Kenneth Roemer
Kenneth Morrison Roemer, a Piper Professor of 2011, Distinguished Scholar Professor, and Distinguished Teaching Professor at the University of Texas at Arlington. He received his B.A. from Harvard and his PhD from the University of Pennsylvania. He is the author or editor of four books on utopian literature, including The Obsolete Necessity, and three books on American Indian literatures, including the co-edited Cambridge Companion to Native American Literature. His collection of personal essays about Japan, Michibata de Dietta Nippon , was a finalist for the Koizumi Yakumo Cultural Prize.
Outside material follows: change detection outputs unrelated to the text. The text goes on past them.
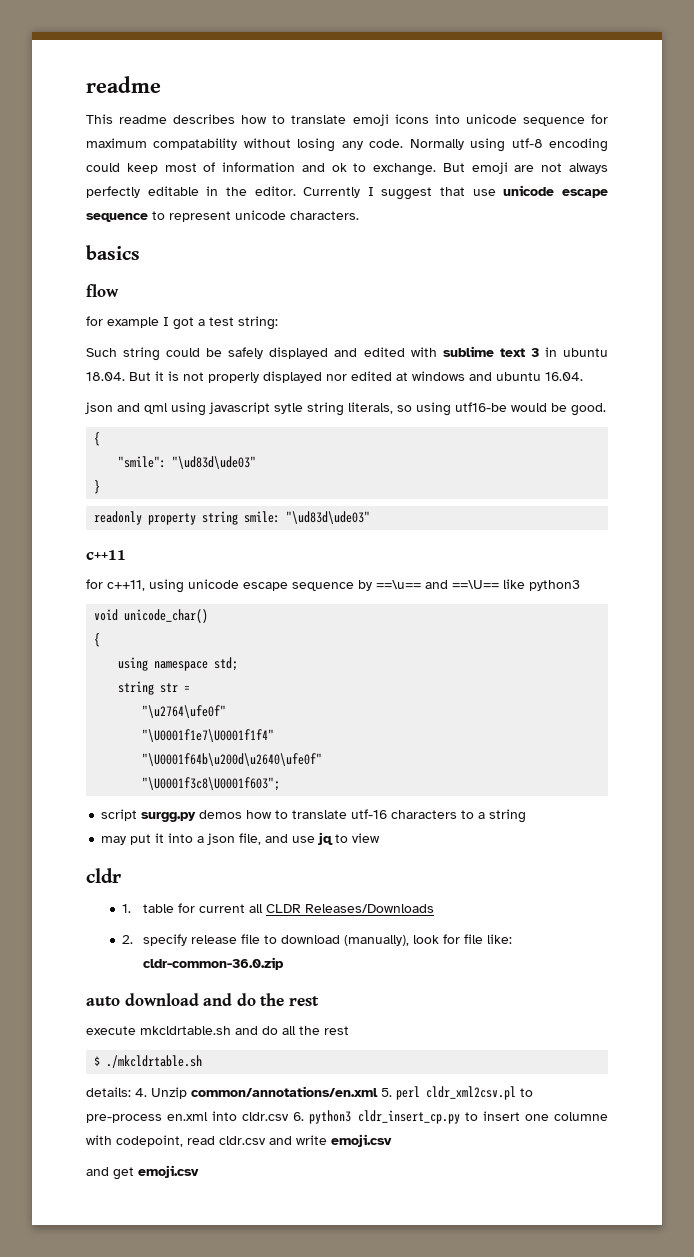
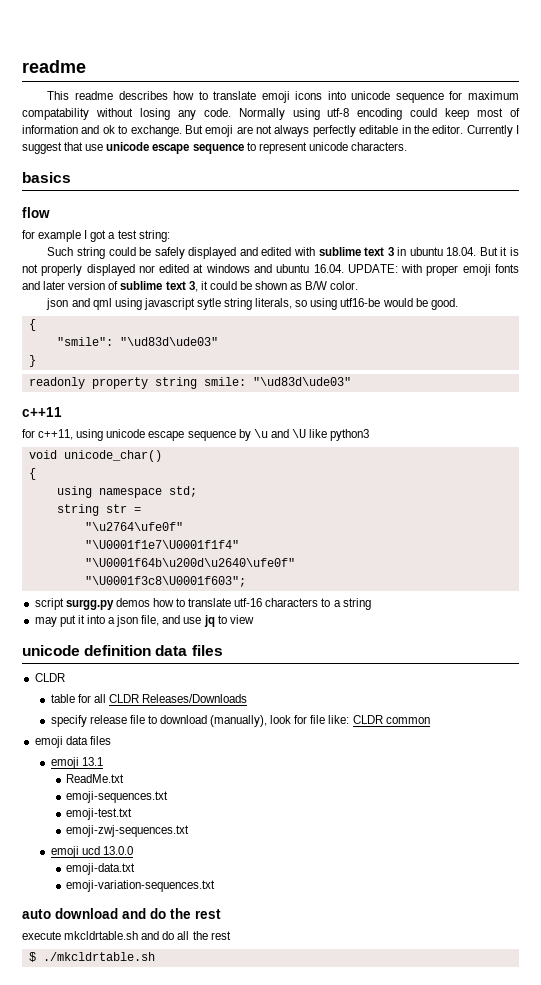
- Such string could be safely displayed and edited with sublime text 3 in ubuntu 18.04. But it is not properly displayed nor edited at windows and ubuntu 16.04.
+ Such string could be safely displayed and edited with sublime text 3 in ubuntu 18.04. But it is not properly displayed nor edited at windows and ubuntu 16.04. UPDATE: with proper emoji fonts and later version of sublime text 3, it could be shown as B/W color.
- for c++11, using unicode escape sequence by ==\u== and ==\U== like python3
+ for c++11, using unicode escape sequence by \u and \U like python3
- cldr
- 1. table for current all CLDR Releases/Downloads
+ unicode definition data files
+ CLDR
+ table for all CLDR Releases/Downloads
- 2. specify release file to download (manually), look for file like: cldr-common-36.0.zip
+ specify release file to download (manually), look for file like: CLDR common
+ emoji data files
+ emoji 13.1
+ ReadMe.txt
+ emoji-sequences.txt
+ emoji-test.txt
+ emoji-zwj-sequences.txt
+ emoji ucd 13.0.0
+ emoji-data.txt
+ emoji-variation-sequences.txt
- details: 4. Unzip common/annotations/en.xml 5. perl cldr_xml2csv.pl to pre-process en.xml into cldr.csv 6. python3 cldr_insert_cp.py to insert one columne with codepoint, read cldr.csv and write emoji.csv
- and get emoji.csv

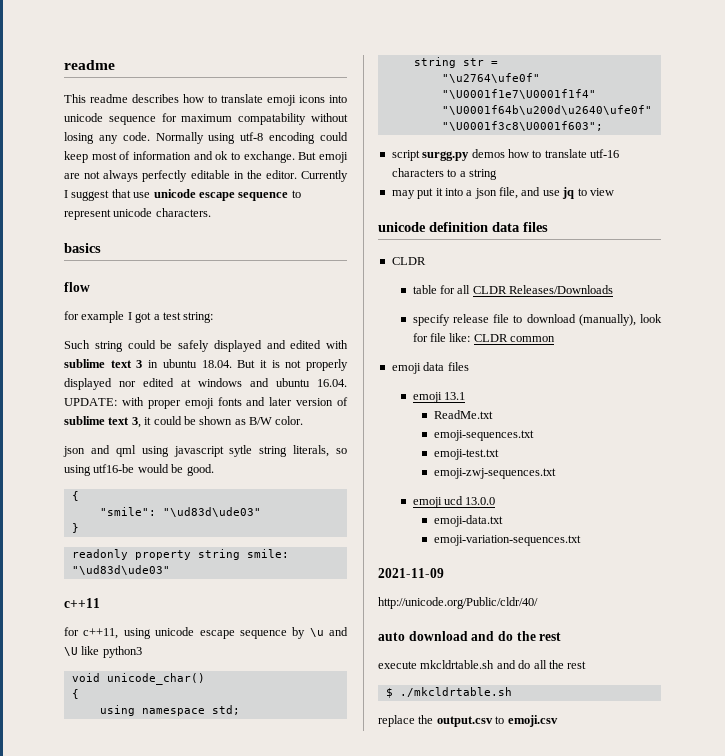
+ 2021-11-09
+ http://unicode.org/Public/cldr/40/
+ replace the output.csv to emoji.csv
He initiated and continues to oversee the development of a digital archive of tables of contents of American literature anthologies Covers, Titles, and Tables: The Formations of American Literary Canons.
Background
Family
Kenneth Roemer's father Arthur K. Roemer, was an engineer and co-inventor of the stabilizer for the klystron tube that produced narrow band microwave messages that were difficult for the Japanese to intercept during WW II. His mother, Mildred Allison Roemer, was an artist and writer, who was known as the "Long Island Indian Lady".Roemer married Claire "Micki" O’Keefe Roemer, a former President of the Board of the National Association of Financial Aid Administrators and former General Manager, School Services and Training Channel, Financial Aid, US Department of Education. They have two children and four grandchildren.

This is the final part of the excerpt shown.